* **What to produce**:
Copy the entries exactly. Leave out any pictures.

*** Data for review ***

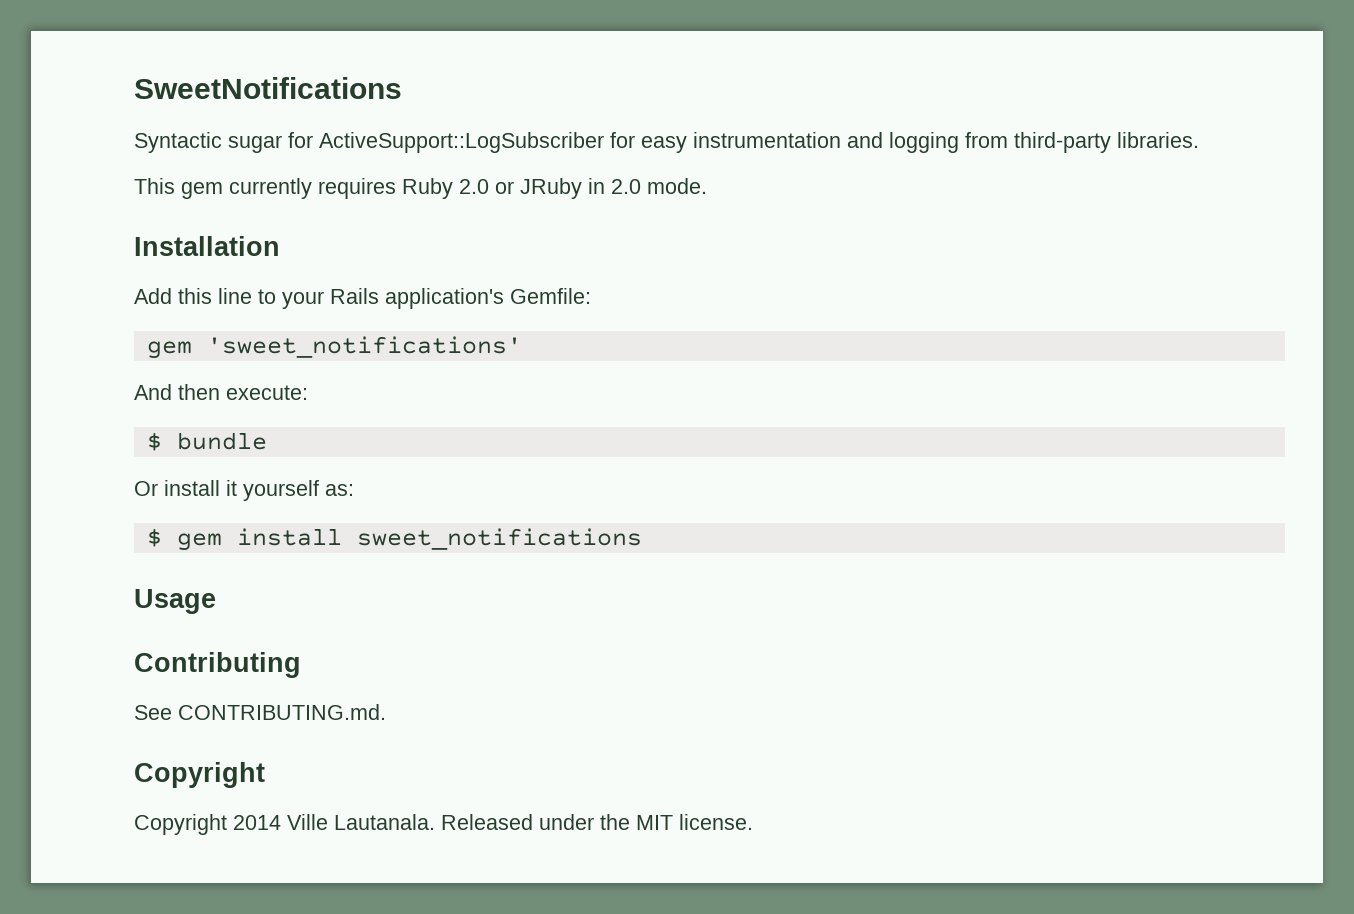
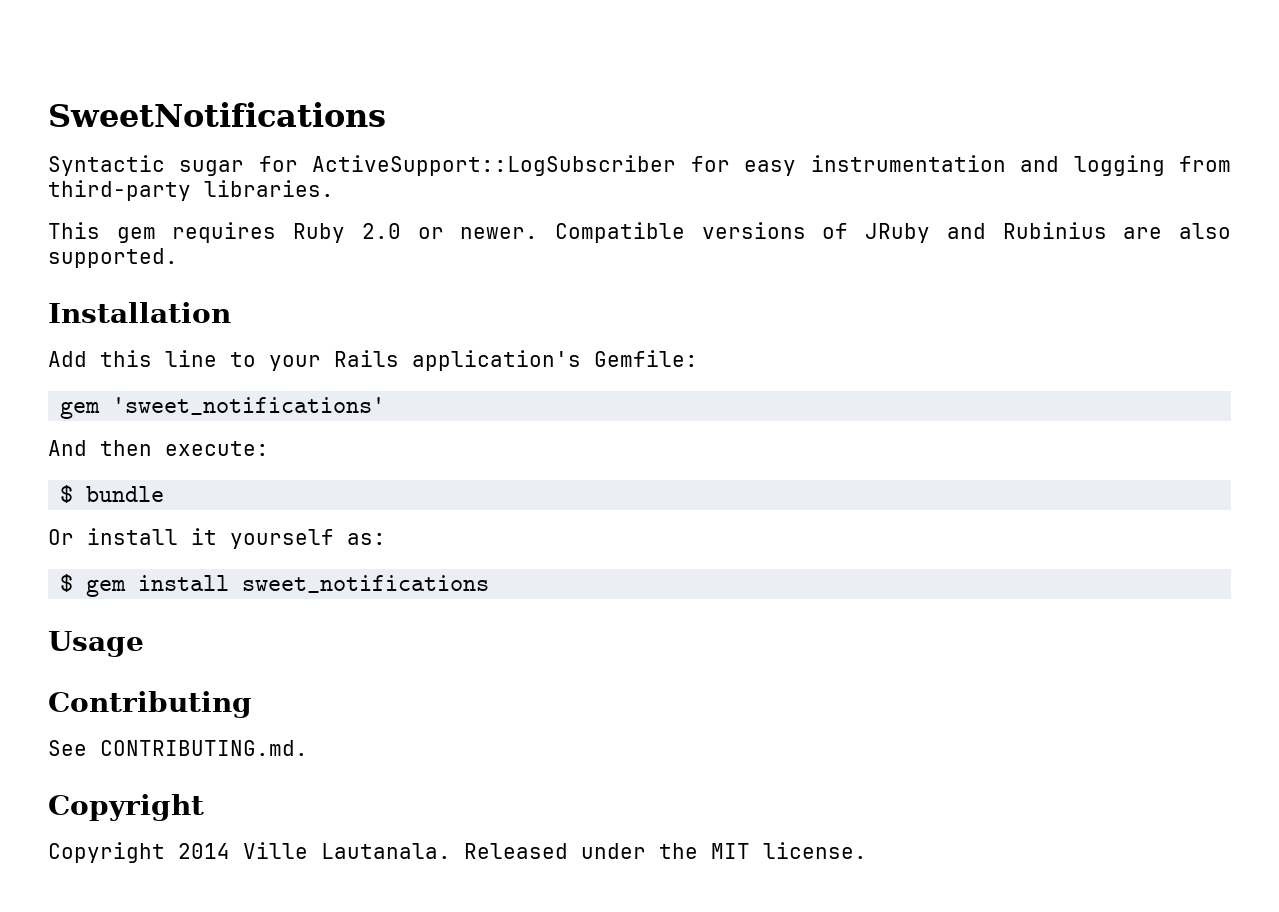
[229,178,312,199] currently -> (156, 235) none
[520,178,707,199] JRuby in 2.0 mode. -> [460,222,1231,243] [48,248,178,268] newer. Compatible versions of JRuby and Rubinius are also supported.

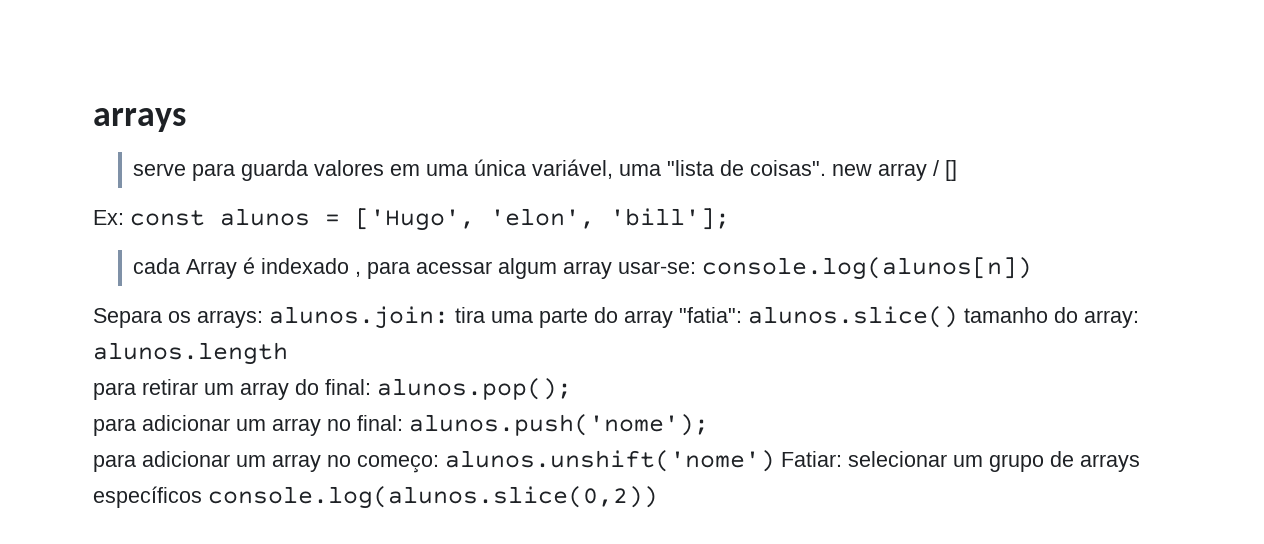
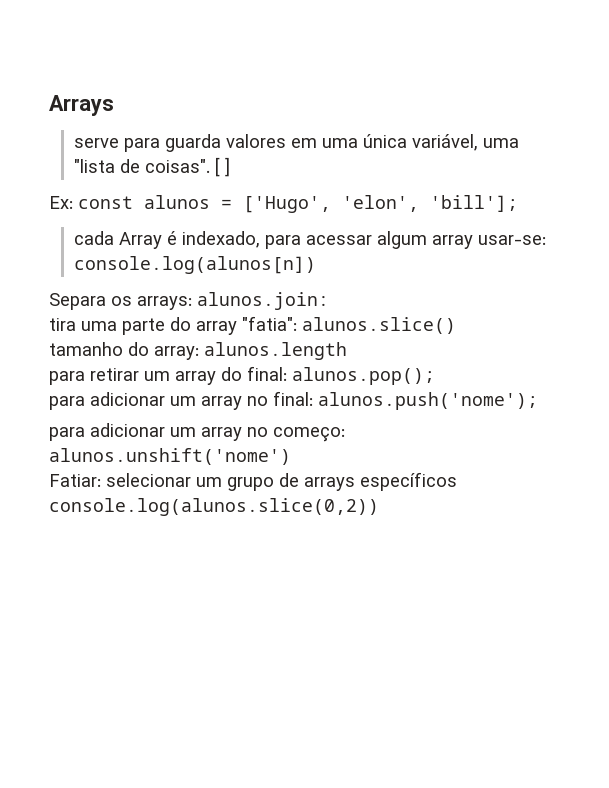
[93,108,186,132] arrays -> [49,95,114,116] Arrays
[832,160,958,181] new array / [] -> [215,157,231,177] [ ]
[261,258,362,277] indexado , -> [182,231,261,248] indexado,
(449, 317) none -> (329, 301) //
(958, 317) none -> (456, 325) //
(775, 461) none -> (291, 456) //

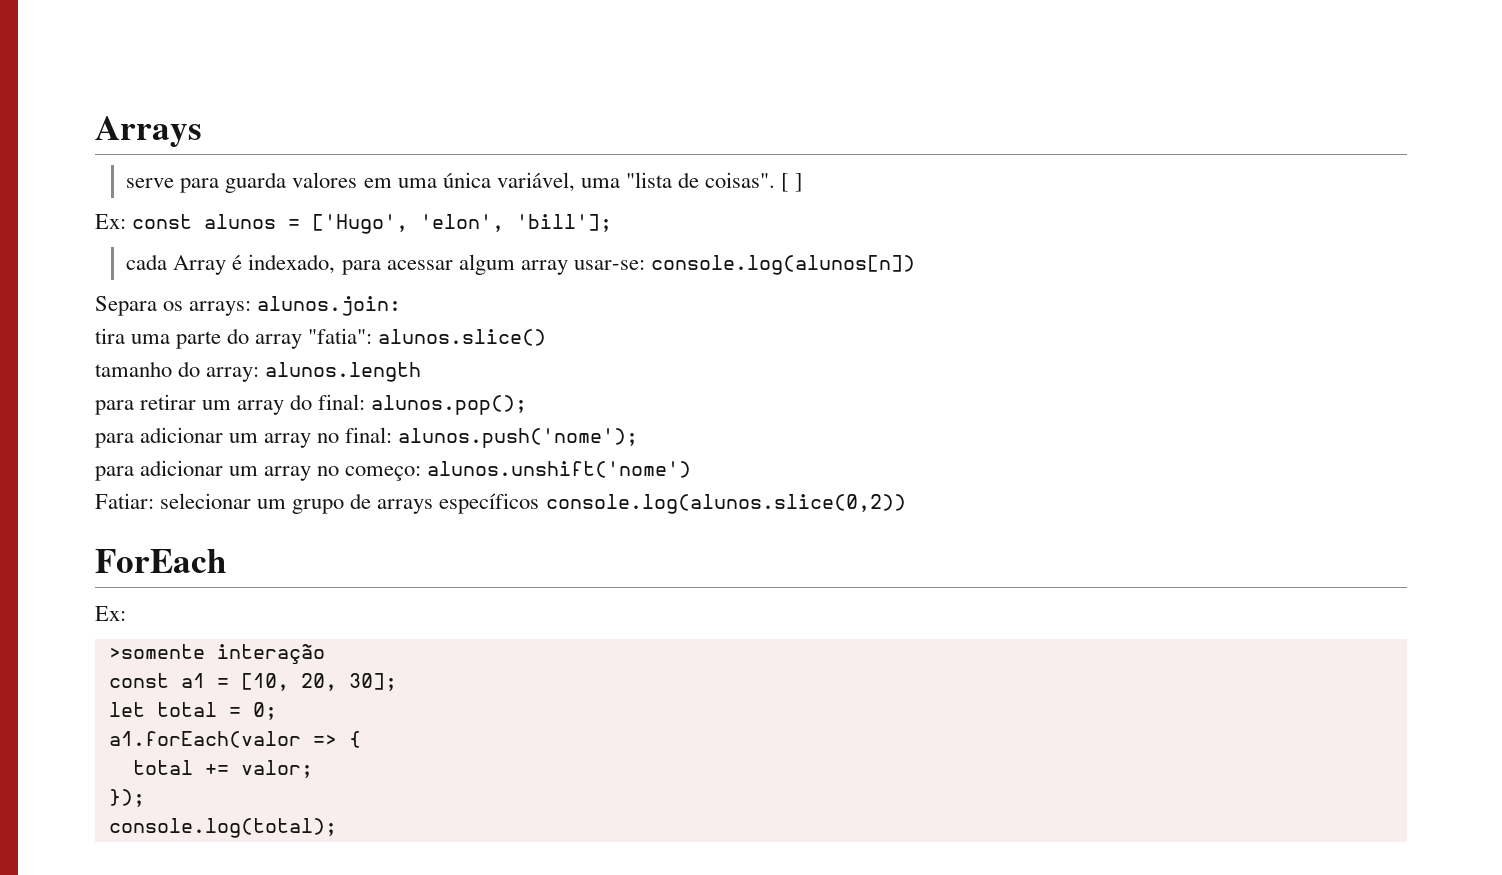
(379, 507) none -> [95,549,226,573] [95,606,126,621] [108,644,325,664] [108,673,397,691] [108,702,277,720] [108,731,361,748] [132,760,313,778] [108,789,145,807] [108,818,337,838] // ForEach // Ex: // >somente interação // const a1 = [10, 20, 30]; // let total = 0; // a1.forEach(valor => { // total += valor; // }); // console.log(total);

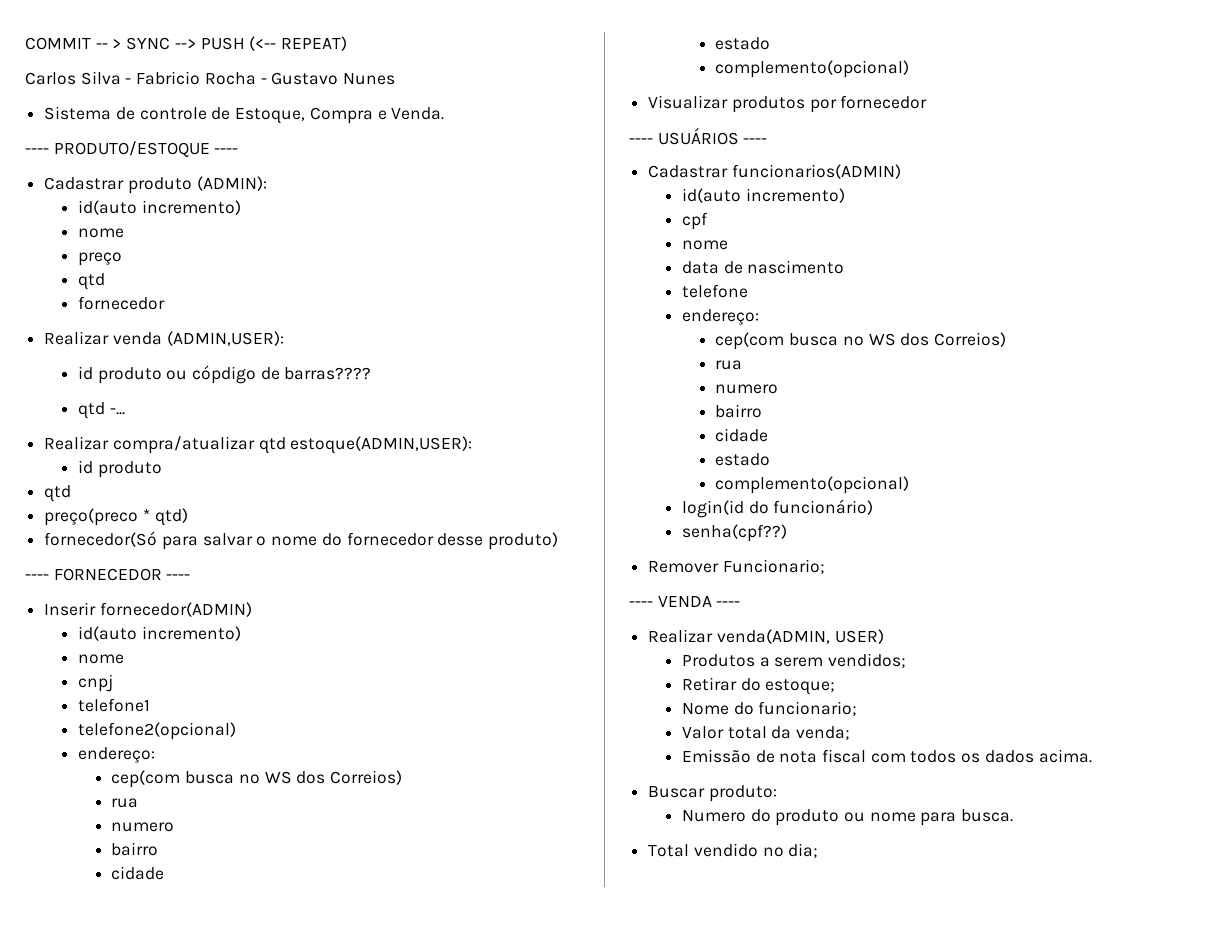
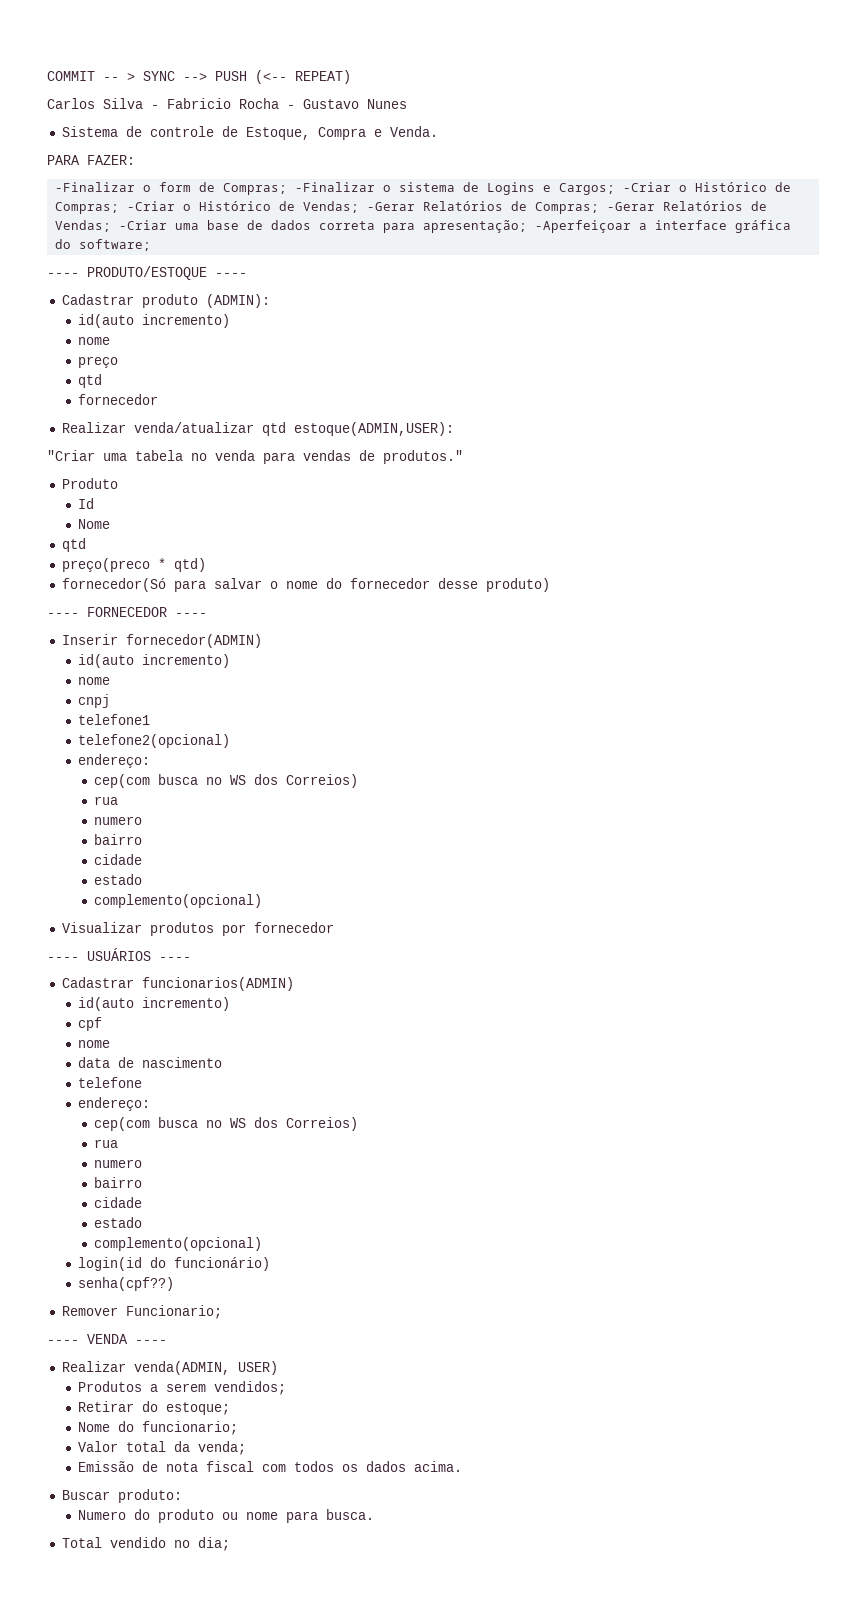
(445, 113) none -> [47,155,135,165] [55,182,792,195] [55,201,768,214] [55,220,792,233] [55,239,152,251] // PARA FAZER: // -Finalizar o form de Compras; -Finalizar o sistema de Logins e Cargos; -Criar o Histórico de Compras; -Criar o Histórico de Vendas; -Gerar Relatórios de Compras; -Gerar Relatórios de Vendas; -Criar uma base de dados correta para apresentação; -Aperfeiçoar a interface gráfica do software;
[112,331,284,346] [77,365,372,384] [77,402,125,419] [44,436,473,454] [77,460,162,478] venda (ADMIN,USER): // id produto ou cópdigo de barras???? // qtd -... // Realizar compra/atualizar qtd estoque(ADMIN,USER): // id produto -> [133,422,454,436] [47,450,463,464] [61,478,118,489] [78,498,95,509] [78,519,111,529] venda/atualizar qtd estoque(ADMIN,USER): // "Criar uma tabela no venda para vendas de produtos." // Produto // Id // Nome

*** End of Data for review ***

* **Written answer**:
[229,178,312,199] currently -> (156, 235) none
[520,178,707,199] JRuby in 2.0 mode. -> [460,222,1231,243] [48,248,178,268] newer. Compatible versions of JRuby and Rubinius are also supported.

[93,108,186,132] arrays -> [49,95,114,116] Arrays
[832,160,958,181] new array / [] -> [215,157,231,177] [ ]
[261,258,362,277] indexado , -> [182,231,261,248] indexado,
(449, 317) none -> (329, 301) //
(958, 317) none -> (456, 325) //
(775, 461) none -> (291, 456) //

(379, 507) none -> [95,549,226,573] [95,606,126,621] [108,644,325,664] [108,673,397,691] [108,702,277,720] [108,731,361,748] [132,760,313,778] [108,789,145,807] [108,818,337,838] // ForEach // Ex: // >somente interação // const a1 = [10, 20, 30]; // let total = 0; // a1.forEach(valor => { // total += valor; // }); // console.log(total);

(445, 113) none -> [47,155,135,165] [55,182,792,195] [55,201,768,214] [55,220,792,233] [55,239,152,251] // PARA FAZER: // -Finalizar o form de Compras; -Finalizar o sistema de Logins e Cargos; -Criar o Histórico de Compras; -Criar o Histórico de Vendas; -Gerar Relatórios de Compras; -Gerar Relatórios de Vendas; -Criar uma base de dados correta para apresentação; -Aperfeiçoar a interface gráfica do software;
[112,331,284,346] [77,365,372,384] [77,402,125,419] [44,436,473,454] [77,460,162,478] venda (ADMIN,USER): // id produto ou cópdigo de barras???? // qtd -... // Realizar compra/atualizar qtd estoque(ADMIN,USER): // id produto -> [133,422,454,436] [47,450,463,464] [61,478,118,489] [78,498,95,509] [78,519,111,529] venda/atualizar qtd estoque(ADMIN,USER): // "Criar uma tabela no venda para vendas de produtos." // Produto // Id // Nome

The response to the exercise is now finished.